Carlo Verdone condivide riflessioni profonde riguardo al suo rapporto con la fede, intrecciando aneddoti del passato con aspettative per il futuro, in merito al Giubileo che si avvicina. Nonostante di primo acchito possa apparire come un uomo alquanto laico, rivela infatti un lato spirituale piuttosto radicato. «Ci conosciamo da tanto tempo, ma in realtà non sono così laico…», confessa lui, sorpreso di non essere considerato un frequentatore di chiese, sebbene ammetta di partecipare ad alcune Messe, seguendo l’esempio discreto dei genitori. Ricorda come il ruolo di chierichetto gli infondesse tranquillità, affascinato dai riti e dalla loro capacità di trasmettere serenità.

Il legame tra fede e anzianità, evidenziato dall’attore, mette in luce come l’avanzare dell’età possa incentivare riflessioni spirituali. L’incontro con la morte, o anche solo con le difficoltà di amici e parenti, può fungere da catalizzatore per una rinascita della fede. Ci si interroga sul significato della vita e sull’eventualità di un’esistenza ultraterrena, e quello che inizialmente può sembrare un dialogo sporadico con la divinità può evolversi in un percorso di preghiera e riflessione più strutturato.

Dall’esperienza passata, Verdone conserva il ricordo vivace del Giubileo del 2000, momento contraddistinto da una particolare conversazione con il padre sul concetto di confessione e sull’incapacità di individuare peccati reali da confessare. La memoria si arricchisce di aneddoti familiari, come la correzione severa ricevuta a seguito di una ribellione adolescenziale che contrastava con le sue inclinazioni religiose.

L’attore esprime poi la sua preoccupazione per il turismo massivo atteso per il Giubileo imminente, che minaccia di soffocare la città di Roma. Da una parte, vi è l’ottimismo su possibili miglioramenti infrastrutturali, ma dall’altra, si percepisce una città che sembra perdere il proprio fascino autentico. La trasformazione in corso è in parte responsabile di un’involuzione della vita di quartiere tradizionale, sostituita da un’offerta culinaria che prevale sulla cultura.

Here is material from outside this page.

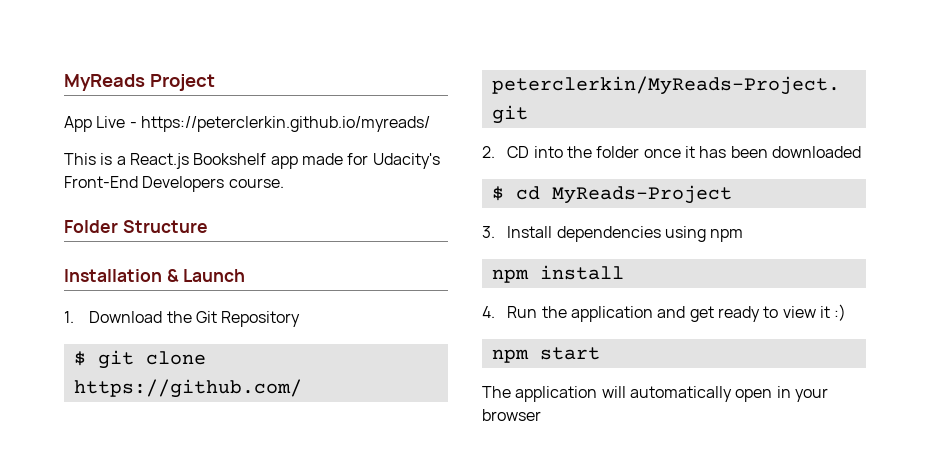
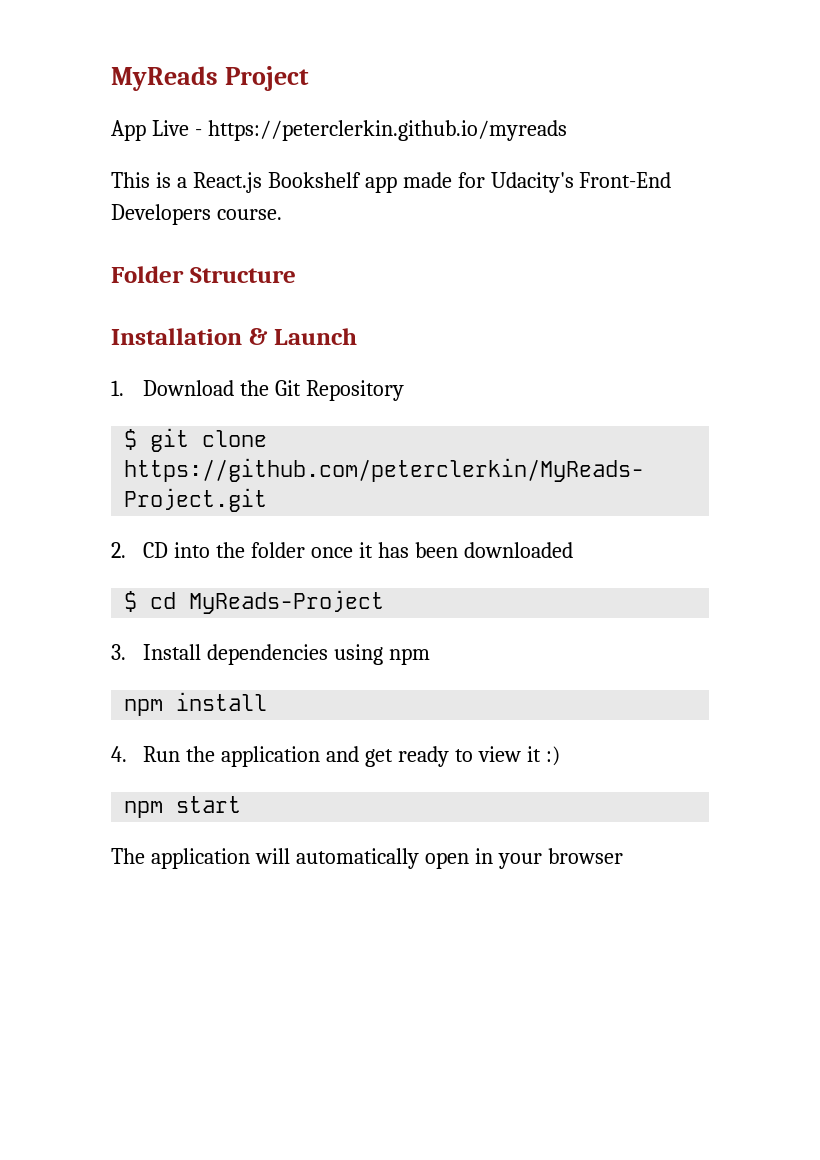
- App Live - https://peterclerkin.github.io/myreads/
+ App Live - https://peterclerkin.github.io/myreads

Nella società contemporanea, l’attore vede nella speranza un tema centrale ma complesso, come suggerito da autorevoli pensatori. Essa non dovrebbe diventare un’utopia irrealistica, ma piuttosto una scoperta o riscoperta di valori spirituali che paiono perduti. Pasolini, ad esempio, metteva in guardia contro l’idolatria consumistica che minaccia il cuore del Cristianesimo occidentale, un pensiero che Verdone condivide, riconoscendo il ruolo delle nuove religioni consumistiche.

Infine, l’attore riflette sull’immagine ambivalente di Roma, una città che oscilla tra la sacralità delle sue chiese ornate e la dannazione di una moralità trasgressiva. Preferisce le umili chiese romaniche, dove percepisce maggiormente la presenza divina, manifestando così una vena francescana che lo avvicina a una spiritualità semplice e genuina. Di fronte al pontificato di Papa Francesco, riconosce le sfide che il leader religioso affronta, inserite in un contesto globale di intensa trasformazione sociale e culturale.